**Task objective**. For the material that follows, return exactly the lines from the one with "html: none ->" through the one with "1.1754 MA10: 1.1749", both ends included.

**Data provided**.
"""

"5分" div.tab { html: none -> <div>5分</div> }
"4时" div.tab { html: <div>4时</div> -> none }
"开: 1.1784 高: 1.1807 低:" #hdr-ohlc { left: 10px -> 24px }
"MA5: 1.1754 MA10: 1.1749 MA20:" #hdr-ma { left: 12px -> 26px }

"""
"""

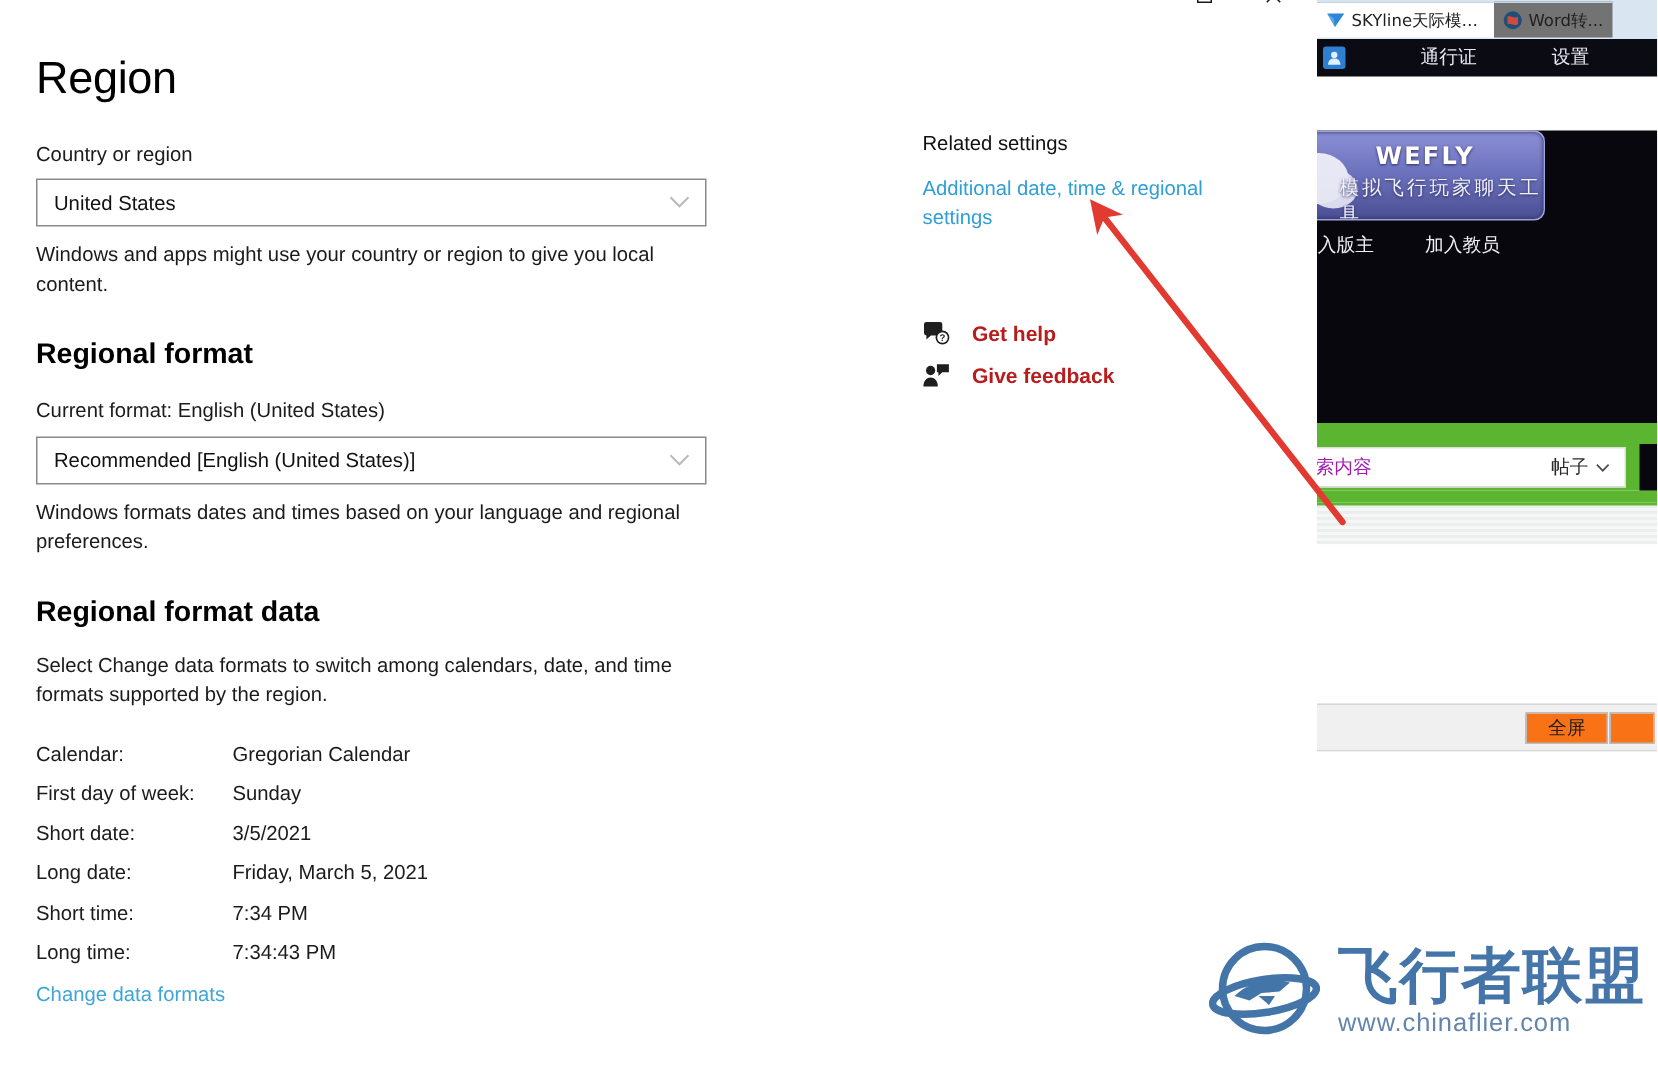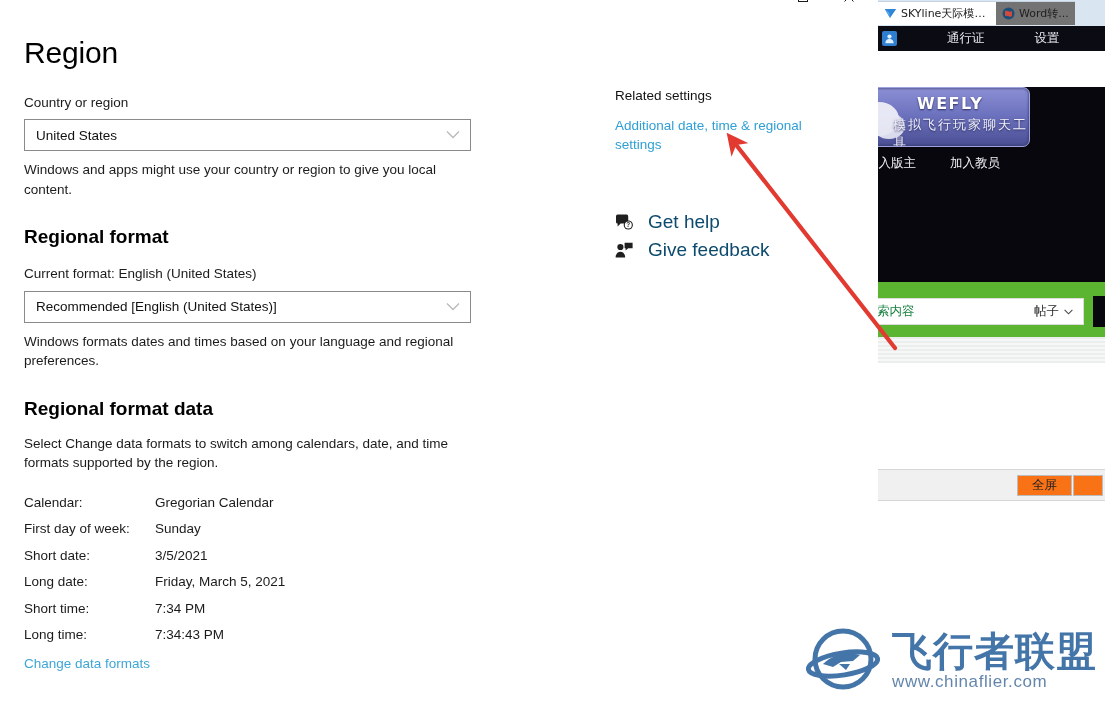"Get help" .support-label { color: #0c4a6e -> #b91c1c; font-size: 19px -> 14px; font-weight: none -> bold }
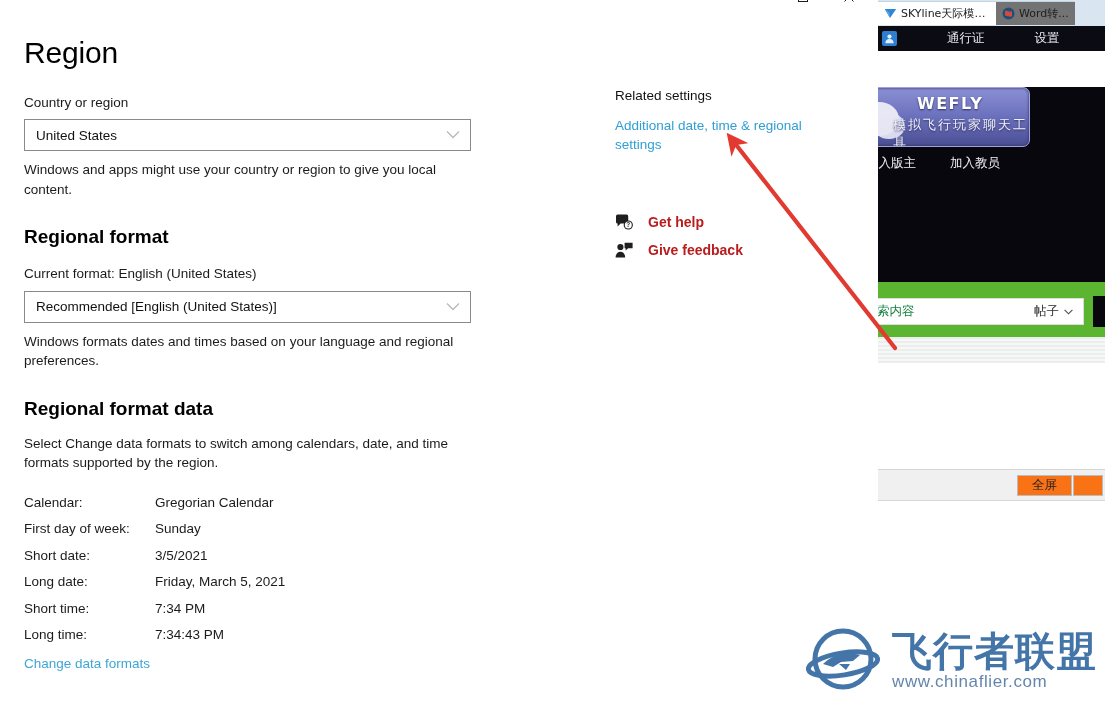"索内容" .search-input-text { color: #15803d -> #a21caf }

"""

**Response to the task**.
"5分" div.tab { html: none -> <div>5分</div> }
"4时" div.tab { html: <div>4时</div> -> none }
"开: 1.1784 高: 1.1807 低:" #hdr-ohlc { left: 10px -> 24px }
"MA5: 1.1754 MA10: 1.1749 MA20:" #hdr-ma { left: 12px -> 26px }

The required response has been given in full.